Membranous glomerulonephritis combined with anti-neutrophil cytoplasm antibody-associated crescentic glomerulonephritis
10.16781/j.0258-879x.2016.11.1440
- Author:
Qi BIAN
1
Author Information
1. Department of Nephrology, Changhai Hospital, Second Military Medical University
- Publication Type:Journal Article
- Keywords:
Antineutrophil cytoplasmic antibodies;
Bioposy;
Crescentic glomerulonephritis;
Membranous nephropathy;
Vasculitis
- From:
Academic Journal of Second Military Medical University
2016;37(11):1440-1445
- CountryChina
- Language:Chinese
-
Abstract:
Objective To study the clinicopathological features of membranous nephropathy(MN) with ANCA-associated crescentic glomerulonephritis (ANCA-associated CGN). Methods 79 cases diagnosed as MN with ANCA associated CGN were selected from the whole English and Chinese literatures and a similar case was from our hospital.

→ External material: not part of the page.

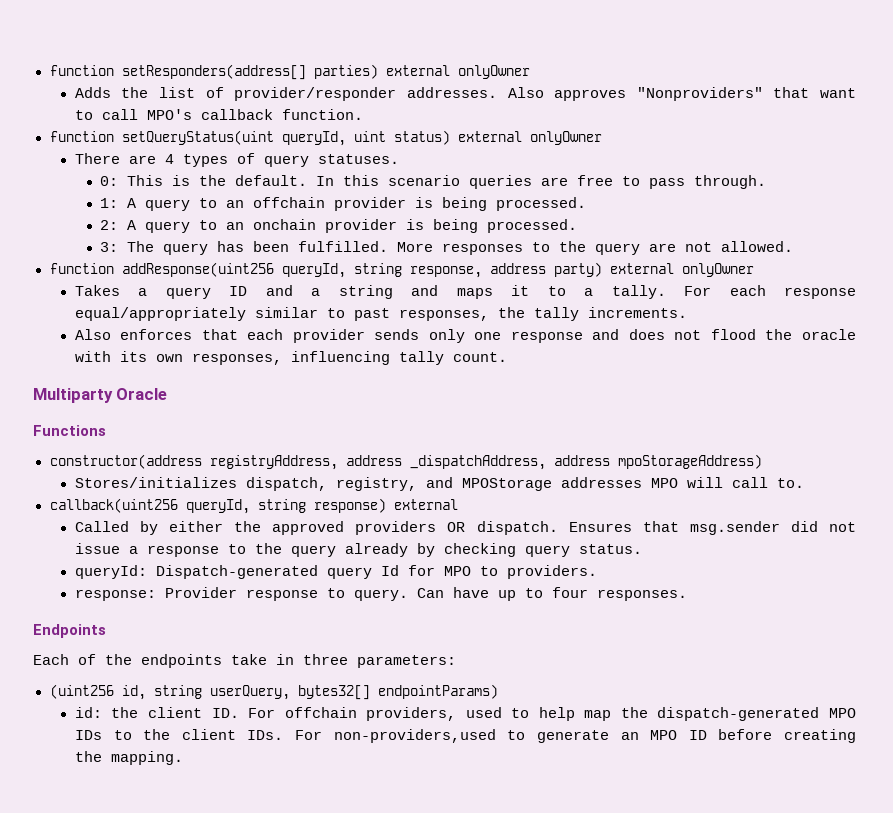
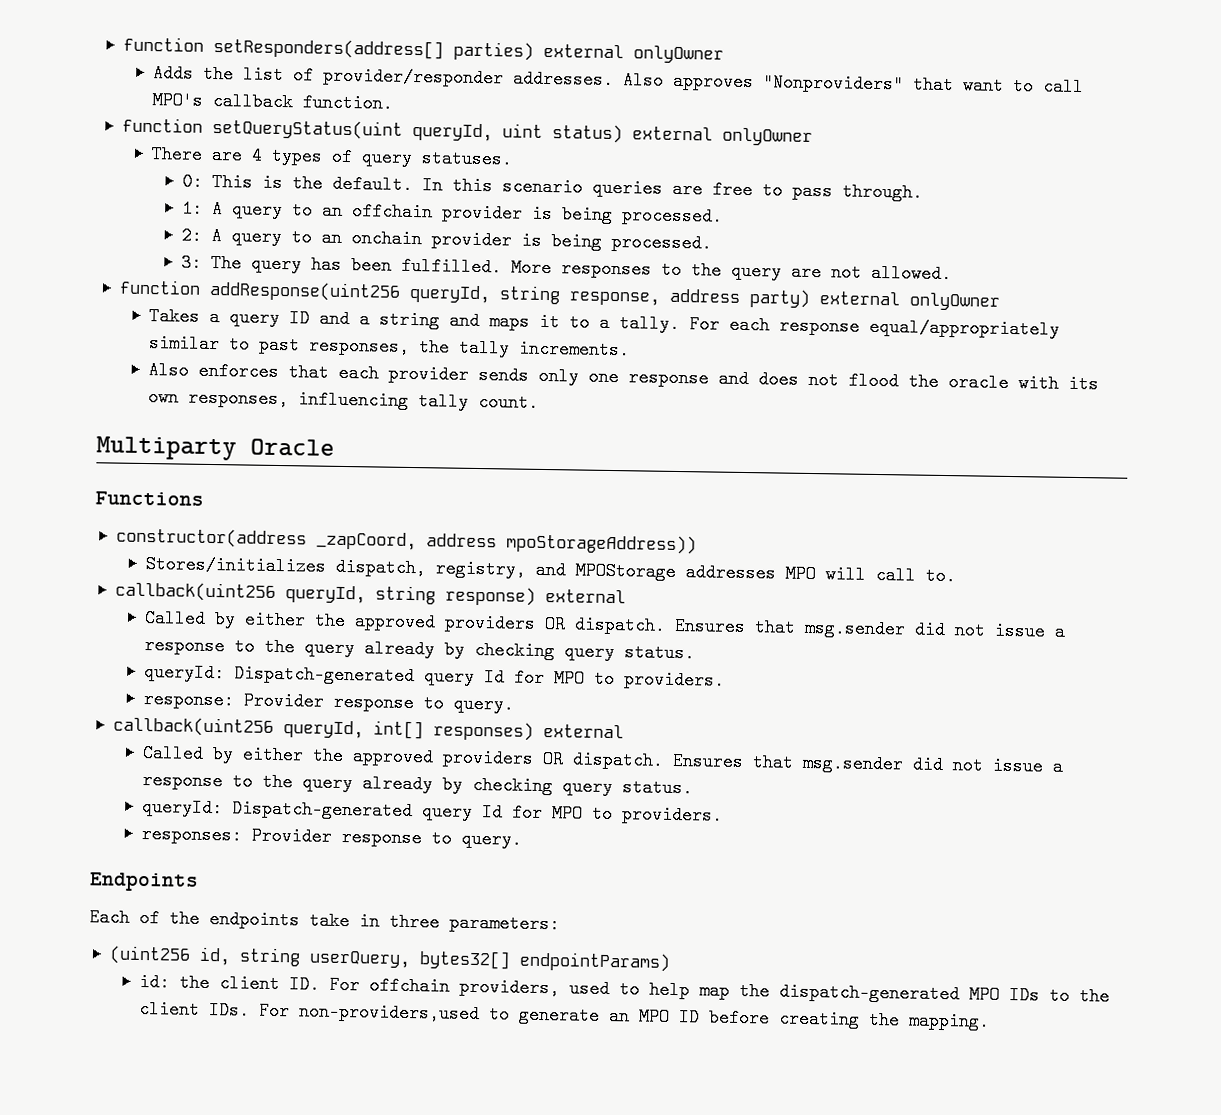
[209,454,762,470] registryAddress, address _dispatchAddress, address mpoStorageAddress) -> [315,531,697,555] _zapCoord, address mpoStorageAddress))
[416,587,687,601] Can have up to four responses. -> [112,716,624,741] [142,744,1065,776] [142,771,694,798] [142,798,724,825] [141,824,523,849] // callback(uint256 queryId, int[] responses) external // Called by either the approved providers OR dispatch. Ensures that msg.sender did not issue a response to the query already by checking query status. // queryId: Dispatch-generated query Id for MPO to providers. // responses: Provider response to query.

Total 80 casess were included in this study to summarize the clinicopathological features, treatment and prognosis. Results 44 male and 36 female patients were included. The average age was 56. 8±13. 1 years and the average disease onset period was 3. 2±3. 6 months. In 95% cases, MN and ANCA associated CGN occurred simultaneously. 93. 8% patients presented renal dysfunction onset of the disease, the common clinical manifestation were nephrotic syndrome with rapidly progressive glomerulonephritis. All patients were serum ANCA positive and 88. 2% cases were MPO-ANCA positive. The average 24h proteinuria was 5. 27±4. 3g and SCr was 420. 7±307μmol/L. Renal biopsy showed crescent formation and GBM thicken. Immunofluorescence showed IgG and C3 deposits were positive. Prednisone combined with CTX could improve the prognosis. 62. 7% cases reached relieve remission. Conclusions The coexistence of ANCA associated CGN and MN was rare. The pathogenesis of this condition is still unclear. Immunosuppressive therapy might improve the outcome.